● **Entries supplied**
____

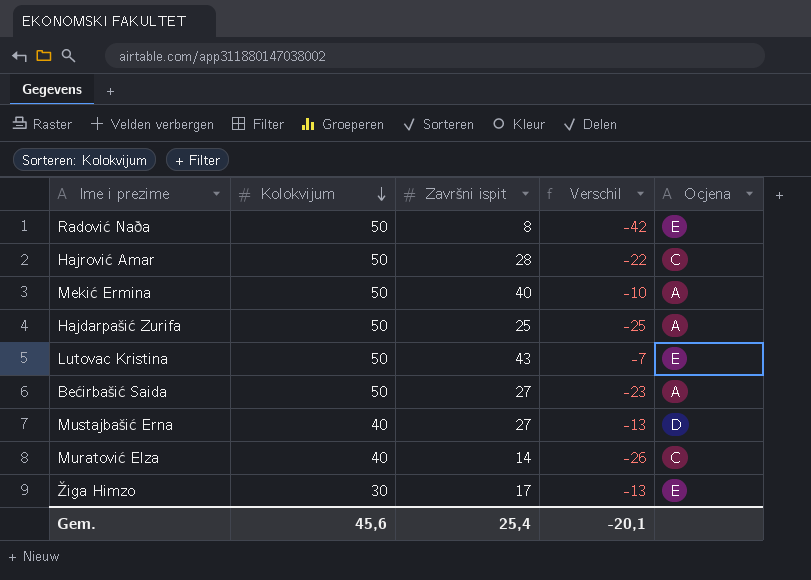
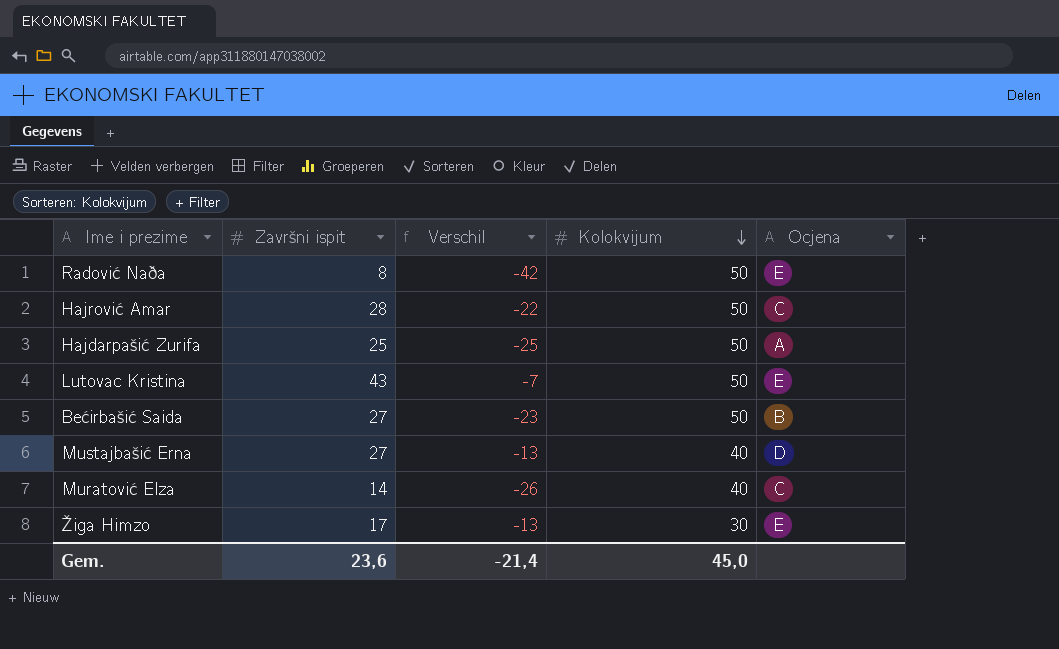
column Kolokvijum | position: 2 -> 4
row Mekić Ermina: 50 | 40 | -10 | A -> none
Bećirbašić Saida | Ocjena: A -> B
Gem. | Završni ispit: 25,4 -> 23,6
Gem. | Verschil: -20,1 -> -21,4
Gem. | Kolokvijum: 45,6 -> 45,0

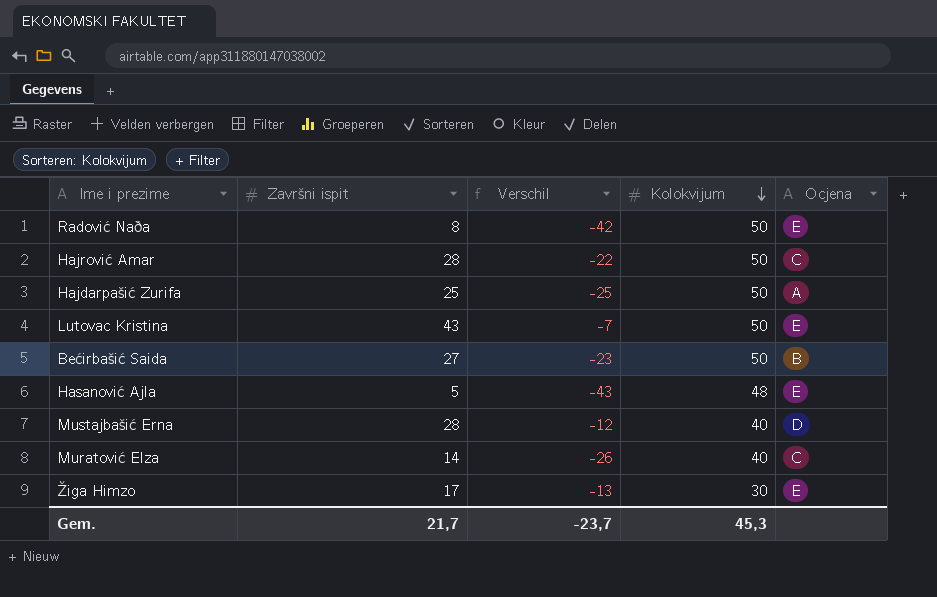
row Hasanović Ajla: none -> 5 | -43 | 48 | E
Mustajbašić Erna | Završni ispit: 27 -> 28
Mustajbašić Erna | Verschil: -13 -> -12
Gem. | Završni ispit: 23,6 -> 21,7
Gem. | Verschil: -21,4 -> -23,7
Gem. | Kolokvijum: 45,0 -> 45,3

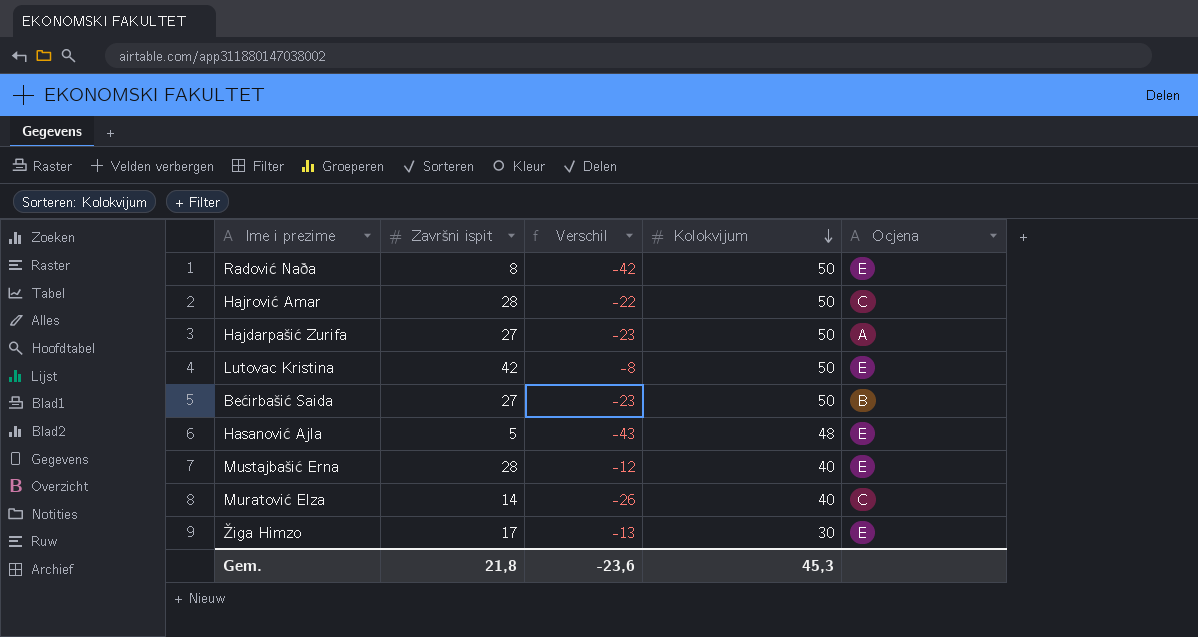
Hajdarpašić Zurifa | Završni ispit: 25 -> 27
Hajdarpašić Zurifa | Verschil: -25 -> -23
Lutovac Kristina | Završni ispit: 43 -> 42
Lutovac Kristina | Verschil: -7 -> -8
Mustajbašić Erna | Ocjena: D -> E
Gem. | Završni ispit: 21,7 -> 21,8
Gem. | Verschil: -23,7 -> -23,6

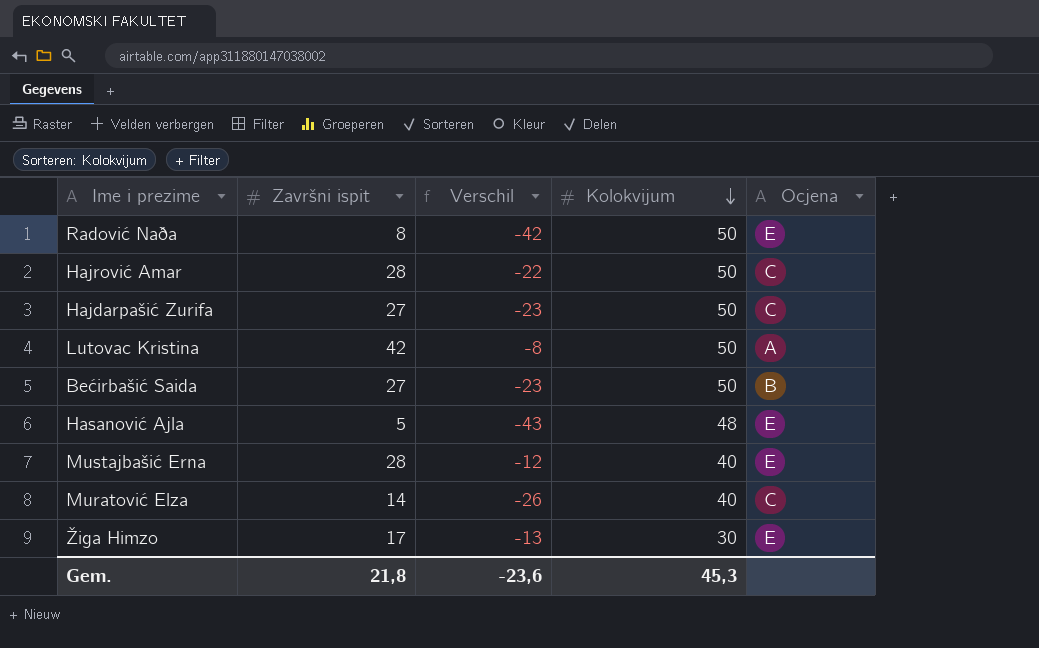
Hajdarpašić Zurifa | Ocjena: A -> C
Lutovac Kristina | Ocjena: E -> A

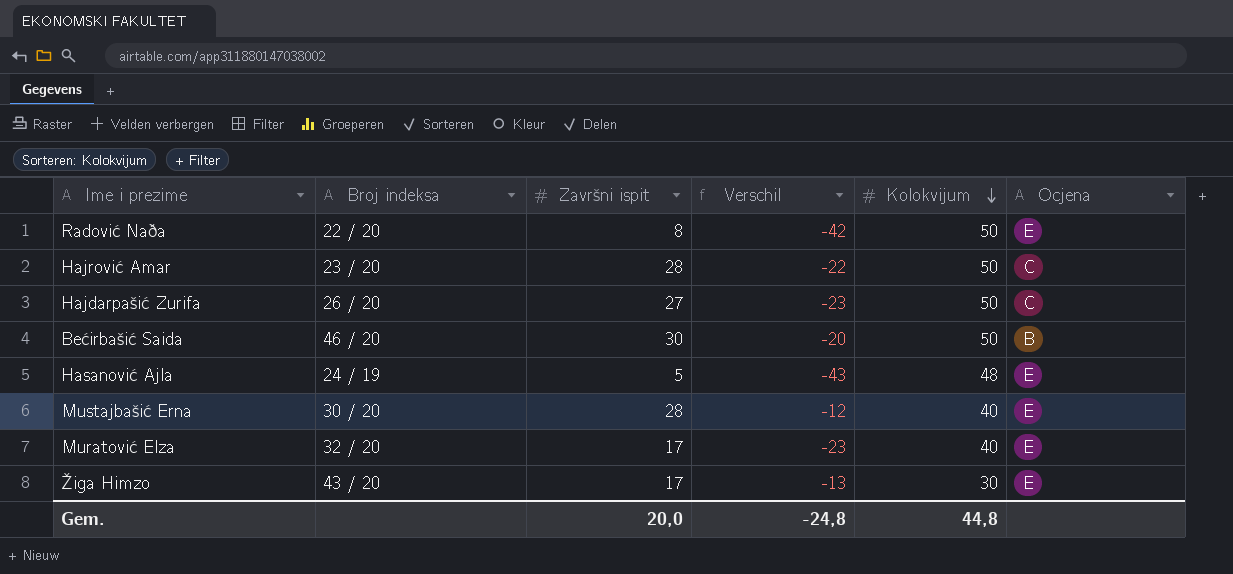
column Broj indeksa | position: none -> 2
row Lutovac Kristina: 42 | -8 | 50 | A -> none
Bećirbašić Saida | Završni ispit: 27 -> 30
Bećirbašić Saida | Verschil: -23 -> -20
Muratović Elza | Završni ispit: 14 -> 17
Muratović Elza | Verschil: -26 -> -23
Muratović Elza | Ocjena: C -> E
Gem. | Završni ispit: 21,8 -> 20,0
Gem. | Verschil: -23,6 -> -24,8
Gem. | Kolokvijum: 45,3 -> 44,8

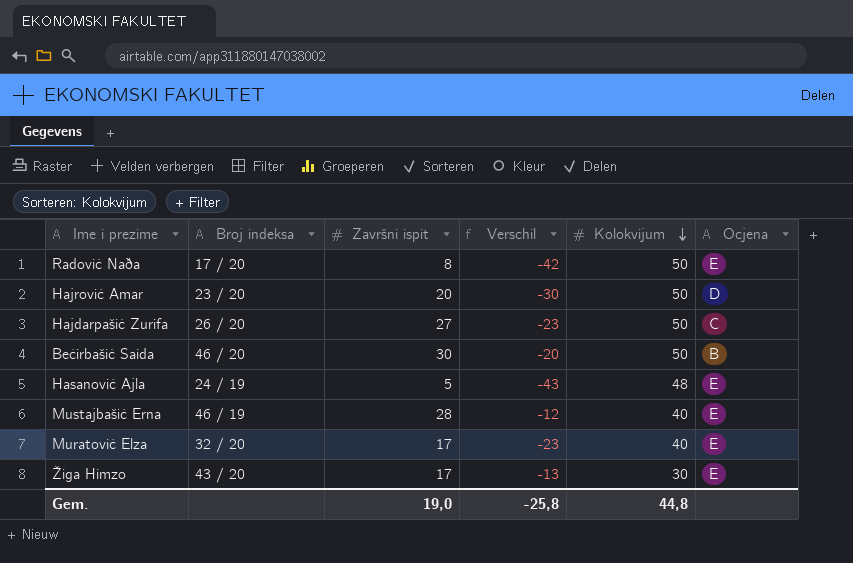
Radović Naða | Broj indeksa: 22 / 20 -> 17 / 20
Hajrović Amar | Završni ispit: 28 -> 20
Hajrović Amar | Verschil: -22 -> -30
Hajrović Amar | Ocjena: C -> D
Mustajbašić Erna | Broj indeksa: 30 / 20 -> 46 / 19
Gem. | Završni ispit: 20,0 -> 19,0
Gem. | Verschil: -24,8 -> -25,8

____

● **What this task involves**
Skip the pictures, then write out every entry exactly.

● **Finished task**
column Kolokvijum | position: 2 -> 4
row Mekić Ermina: 50 | 40 | -10 | A -> none
Bećirbašić Saida | Ocjena: A -> B
Gem. | Završni ispit: 25,4 -> 23,6
Gem. | Verschil: -20,1 -> -21,4
Gem. | Kolokvijum: 45,6 -> 45,0

row Hasanović Ajla: none -> 5 | -43 | 48 | E
Mustajbašić Erna | Završni ispit: 27 -> 28
Mustajbašić Erna | Verschil: -13 -> -12
Gem. | Završni ispit: 23,6 -> 21,7
Gem. | Verschil: -21,4 -> -23,7
Gem. | Kolokvijum: 45,0 -> 45,3

Hajdarpašić Zurifa | Završni ispit: 25 -> 27
Hajdarpašić Zurifa | Verschil: -25 -> -23
Lutovac Kristina | Završni ispit: 43 -> 42
Lutovac Kristina | Verschil: -7 -> -8
Mustajbašić Erna | Ocjena: D -> E
Gem. | Završni ispit: 21,7 -> 21,8
Gem. | Verschil: -23,7 -> -23,6

Hajdarpašić Zurifa | Ocjena: A -> C
Lutovac Kristina | Ocjena: E -> A

column Broj indeksa | position: none -> 2
row Lutovac Kristina: 42 | -8 | 50 | A -> none
Bećirbašić Saida | Završni ispit: 27 -> 30
Bećirbašić Saida | Verschil: -23 -> -20
Muratović Elza | Završni ispit: 14 -> 17
Muratović Elza | Verschil: -26 -> -23
Muratović Elza | Ocjena: C -> E
Gem. | Završni ispit: 21,8 -> 20,0
Gem. | Verschil: -23,6 -> -24,8
Gem. | Kolokvijum: 45,3 -> 44,8

Radović Naða | Broj indeksa: 22 / 20 -> 17 / 20
Hajrović Amar | Završni ispit: 28 -> 20
Hajrović Amar | Verschil: -22 -> -30
Hajrović Amar | Ocjena: C -> D
Mustajbašić Erna | Broj indeksa: 30 / 20 -> 46 / 19
Gem. | Završni ispit: 20,0 -> 19,0
Gem. | Verschil: -24,8 -> -25,8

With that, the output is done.